Camisolas azules y blancas volaban
al aire, felices, como pájaros libres,
asaltaban la meta defendida con furia
y nada pudo entonces toda la inteligencia
y el despliegue de los donostiarras
que luchaban entonces contra la rabia ciega,
y el barro, y las patadas, y un árbitro comprado.
Todos lo recordamos y quizá más que tú,
mi querido Alberti, lo recuerdo yo,
porque estaba allí, porque vi lo que vi,
lo que tú has olvidado, pero nosotros siempre
recordamos: ganamos. En buena ley, ganamos
y hay algo que no cambian los falsos resultados.
EL POETA SIN LIBROS
Un poema puede ser fulminante como un contraataque y acuchillar al lector cuando menos se lo espera. Un poema puede cantar la victoria que siempre esconde una derrota.

Gabriel Celaya sabía que ser un poeta de verdad daba miedo porque el verdadero poeta no se canta a sí mismo, sino que asume la pena de todo lo existente. Mientras que Alberti había alabado al héroe, él elogió al nosotros, al equipo. Sabía que daba miedo decir en voz alta lo que el mundo se empeñaba en silenciar, pero nunca se calló los robos arbitrales fuera ni dentro del campo. Su poesía era un arma cargada de futuro, y siempre le fue fiel. Como fue fiel a su amor por Amparitxu. Y a su romance con la Real Sociedad. El día de su boda, solía recordar, el padrino había sido Eduardo Chillida, no solo un escultor de talla mundial, también portero de la Real en la temporada de 1943.

El 12 de junio de 1984, acudió invitado a la presentación del libro La Residencia de Estudiantes, en Madrid.
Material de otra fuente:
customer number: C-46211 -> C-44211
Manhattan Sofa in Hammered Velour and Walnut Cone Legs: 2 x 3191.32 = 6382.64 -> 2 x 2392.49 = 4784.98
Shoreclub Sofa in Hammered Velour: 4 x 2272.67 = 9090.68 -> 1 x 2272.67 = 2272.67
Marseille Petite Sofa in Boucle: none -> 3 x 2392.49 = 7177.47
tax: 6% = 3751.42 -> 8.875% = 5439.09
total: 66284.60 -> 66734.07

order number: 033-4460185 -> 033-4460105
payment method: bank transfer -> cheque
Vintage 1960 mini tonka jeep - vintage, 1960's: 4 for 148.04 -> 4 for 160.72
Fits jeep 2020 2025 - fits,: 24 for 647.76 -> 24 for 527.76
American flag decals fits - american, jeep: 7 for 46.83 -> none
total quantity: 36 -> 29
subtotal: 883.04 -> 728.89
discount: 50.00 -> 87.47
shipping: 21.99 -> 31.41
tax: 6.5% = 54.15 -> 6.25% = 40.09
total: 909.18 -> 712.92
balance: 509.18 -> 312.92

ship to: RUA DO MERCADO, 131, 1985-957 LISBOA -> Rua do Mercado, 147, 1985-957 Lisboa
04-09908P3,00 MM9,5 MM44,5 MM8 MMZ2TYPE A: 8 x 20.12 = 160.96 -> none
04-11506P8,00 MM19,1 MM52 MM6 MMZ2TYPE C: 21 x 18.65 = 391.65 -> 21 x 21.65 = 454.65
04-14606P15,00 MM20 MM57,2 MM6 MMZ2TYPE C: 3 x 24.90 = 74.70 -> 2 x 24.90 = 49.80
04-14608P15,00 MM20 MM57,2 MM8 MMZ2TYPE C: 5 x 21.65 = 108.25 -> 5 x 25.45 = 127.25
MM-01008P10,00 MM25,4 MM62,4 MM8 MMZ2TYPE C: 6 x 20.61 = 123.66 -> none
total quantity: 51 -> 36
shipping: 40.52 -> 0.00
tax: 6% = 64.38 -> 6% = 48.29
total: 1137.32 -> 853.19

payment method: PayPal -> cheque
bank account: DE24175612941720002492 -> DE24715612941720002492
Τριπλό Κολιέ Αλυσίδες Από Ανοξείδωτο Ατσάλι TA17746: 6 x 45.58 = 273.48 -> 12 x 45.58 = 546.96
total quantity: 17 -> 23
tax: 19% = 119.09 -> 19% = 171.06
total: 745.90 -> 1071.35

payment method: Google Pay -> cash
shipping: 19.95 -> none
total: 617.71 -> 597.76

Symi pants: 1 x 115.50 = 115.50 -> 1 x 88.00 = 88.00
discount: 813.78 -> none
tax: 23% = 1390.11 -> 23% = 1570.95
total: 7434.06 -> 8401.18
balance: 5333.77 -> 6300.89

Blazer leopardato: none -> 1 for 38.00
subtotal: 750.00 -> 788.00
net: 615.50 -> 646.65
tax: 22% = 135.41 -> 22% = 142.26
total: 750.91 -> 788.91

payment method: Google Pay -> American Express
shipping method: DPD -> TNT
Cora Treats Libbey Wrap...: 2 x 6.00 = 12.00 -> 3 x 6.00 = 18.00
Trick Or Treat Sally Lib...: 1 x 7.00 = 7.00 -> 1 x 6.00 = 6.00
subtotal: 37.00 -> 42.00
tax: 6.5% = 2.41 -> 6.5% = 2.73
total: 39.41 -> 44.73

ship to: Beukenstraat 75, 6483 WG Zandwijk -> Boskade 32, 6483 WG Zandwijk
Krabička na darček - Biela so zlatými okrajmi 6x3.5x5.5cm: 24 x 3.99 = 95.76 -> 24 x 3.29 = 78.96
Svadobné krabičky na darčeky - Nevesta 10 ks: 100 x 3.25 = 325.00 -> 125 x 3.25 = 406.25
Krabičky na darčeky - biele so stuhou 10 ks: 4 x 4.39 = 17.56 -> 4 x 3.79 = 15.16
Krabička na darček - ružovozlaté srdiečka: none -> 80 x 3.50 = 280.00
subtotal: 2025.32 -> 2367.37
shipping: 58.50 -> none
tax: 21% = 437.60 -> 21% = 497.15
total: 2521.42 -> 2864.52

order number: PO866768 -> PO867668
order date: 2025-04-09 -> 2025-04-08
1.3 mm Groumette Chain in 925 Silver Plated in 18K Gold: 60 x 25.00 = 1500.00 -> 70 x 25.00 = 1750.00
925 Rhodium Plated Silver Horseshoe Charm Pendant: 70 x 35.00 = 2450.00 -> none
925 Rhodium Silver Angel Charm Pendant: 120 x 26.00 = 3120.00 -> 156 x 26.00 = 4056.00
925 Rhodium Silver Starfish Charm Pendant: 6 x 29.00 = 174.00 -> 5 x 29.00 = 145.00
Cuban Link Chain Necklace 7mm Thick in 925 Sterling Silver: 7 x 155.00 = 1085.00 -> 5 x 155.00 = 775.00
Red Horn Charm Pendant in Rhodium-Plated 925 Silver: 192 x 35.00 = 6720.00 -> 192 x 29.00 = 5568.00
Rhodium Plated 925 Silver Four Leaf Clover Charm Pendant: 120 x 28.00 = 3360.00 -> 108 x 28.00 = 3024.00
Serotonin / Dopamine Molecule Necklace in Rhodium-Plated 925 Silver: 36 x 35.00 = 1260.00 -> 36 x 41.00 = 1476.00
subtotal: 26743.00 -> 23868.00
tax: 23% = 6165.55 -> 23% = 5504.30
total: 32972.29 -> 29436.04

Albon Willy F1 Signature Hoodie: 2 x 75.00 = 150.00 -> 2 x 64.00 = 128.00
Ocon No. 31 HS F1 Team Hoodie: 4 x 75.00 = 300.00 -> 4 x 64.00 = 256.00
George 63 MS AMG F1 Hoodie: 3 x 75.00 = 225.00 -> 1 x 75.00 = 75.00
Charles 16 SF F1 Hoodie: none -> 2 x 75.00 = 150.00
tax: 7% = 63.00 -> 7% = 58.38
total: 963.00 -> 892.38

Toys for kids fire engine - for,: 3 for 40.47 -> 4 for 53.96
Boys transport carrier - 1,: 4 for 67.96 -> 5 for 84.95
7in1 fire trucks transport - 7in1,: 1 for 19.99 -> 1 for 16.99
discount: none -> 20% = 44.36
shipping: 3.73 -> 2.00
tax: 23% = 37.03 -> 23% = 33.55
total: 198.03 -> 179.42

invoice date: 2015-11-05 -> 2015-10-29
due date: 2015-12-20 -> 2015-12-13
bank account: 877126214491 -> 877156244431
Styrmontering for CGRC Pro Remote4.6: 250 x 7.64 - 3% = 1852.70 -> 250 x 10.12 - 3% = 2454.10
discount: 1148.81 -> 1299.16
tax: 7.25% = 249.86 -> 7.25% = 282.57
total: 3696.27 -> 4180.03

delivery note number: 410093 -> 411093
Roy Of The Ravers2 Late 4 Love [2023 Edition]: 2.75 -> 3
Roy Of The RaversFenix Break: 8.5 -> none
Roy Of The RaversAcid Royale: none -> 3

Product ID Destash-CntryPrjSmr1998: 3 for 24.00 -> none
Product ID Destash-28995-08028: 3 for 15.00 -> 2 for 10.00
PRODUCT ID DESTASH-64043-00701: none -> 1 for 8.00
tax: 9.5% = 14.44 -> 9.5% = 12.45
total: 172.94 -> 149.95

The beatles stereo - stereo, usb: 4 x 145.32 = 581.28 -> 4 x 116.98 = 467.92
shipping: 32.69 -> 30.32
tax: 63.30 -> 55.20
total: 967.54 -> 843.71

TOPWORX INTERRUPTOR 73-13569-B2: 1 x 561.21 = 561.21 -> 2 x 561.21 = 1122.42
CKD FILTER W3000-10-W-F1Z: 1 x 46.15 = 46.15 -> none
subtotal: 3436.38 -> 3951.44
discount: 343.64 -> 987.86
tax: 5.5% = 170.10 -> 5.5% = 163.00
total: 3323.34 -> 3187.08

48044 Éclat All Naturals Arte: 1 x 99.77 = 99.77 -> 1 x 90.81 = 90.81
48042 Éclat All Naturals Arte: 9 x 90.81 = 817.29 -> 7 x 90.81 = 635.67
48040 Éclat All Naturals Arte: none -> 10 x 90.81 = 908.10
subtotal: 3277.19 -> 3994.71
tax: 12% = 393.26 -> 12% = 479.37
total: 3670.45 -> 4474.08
Celaya se sentó junto a Rafael Alberti y charlaron de libros, de los desengaños de la vida, de los años luminosos que habían vivido en aquella residencia junto a Lorca, Unamuno, Neruda o Machado. Celaya recordó la buhardilla donde había montado la editorial Ediciones Norte junto a Amparitxu. Donde había nacido la poesía social. Donde habían traducido a Rilke y Rimbaud. Recordó las 300 pesetas que pagó a Cela por su Viajes por la Alcarria, y los dos poetas rieron. Ninguno de aquellos dos hombres canosos y arrugados se parecía a los dos jóvenes que, aquel lejano 20 de mayo de 1928, habían acudido al Sport del Sardinero para ver el primer partido de la final del Campeonato de España, y lo habían inmortalizado a base de odas.

Ese mismo año le concedieron el Premio Nacional de Literatura. Sin embargo, el galardón no evitó que tuviese que vender todos sus libros —doce mil ejemplares— a la Diputación de Guipúzcoa para costearse los gastos de su enfermedad. «Tras vender la biblioteca de Gabriel», contó Amparitxu a los medios, «ahora vivimos exclusivamente de de muy pequeñas cantidades que recibimos de su editor». Malvivió en la pobreza sus últimos años. Perdió la sonrisa y el apetito. Morir no le daba miedo, pero envejecer lo aterrorizaba.
BRAZALETES NEGROS POR EL POETA TXURI-URDIN
En su entierro, el 20 de abril de 1991, Camilo José Cela dijo: «Es vergonzoso que Celaya haya muerto en la indigencia. Era un poeta importantísimo que debería haber ganado lo suficiente para tener una mínima holgura económica». Pero Celaya había sido un poeta de verdad, de los que es mejor silenciar. En su poema Despedida dijo que quizás cuando muriese, alguien diría: era un poeta, y el mundo, siempre bello, seguiría girando sin conciencia.

Y siguió girando.

El día de su funeral, por la mañana, Amparitxu dio el último paso a su lado y lanzó sus cenizas en Hernani. Celaya había pedido que no las lanzasen al mar, no fuera a ser que una gaviota despistada volase demasiado bajo y se las comiera. Aquella tarde se jugó un partido que, sin duda, no se hubiera perdido: derbi vasco en la Catedral. Aquella tarde —triste, deslucida, enlutada—, «los equipos salieron juntos al terreno de juego», se leía al día siguiente en ElDiario Vasco«luciendo los blanquiazules brazaletes negros en señal de duelo por la muerte de Gabriel Celaya». Los donostiarras no pudieron completar el homenaje con una victoria, aunque eso, a Celaya, poco le hubiera importado: siempre supo que un equipo de fútbol, más allá del triunfo o la derrota, es el reflejo donde se mira su pueblo.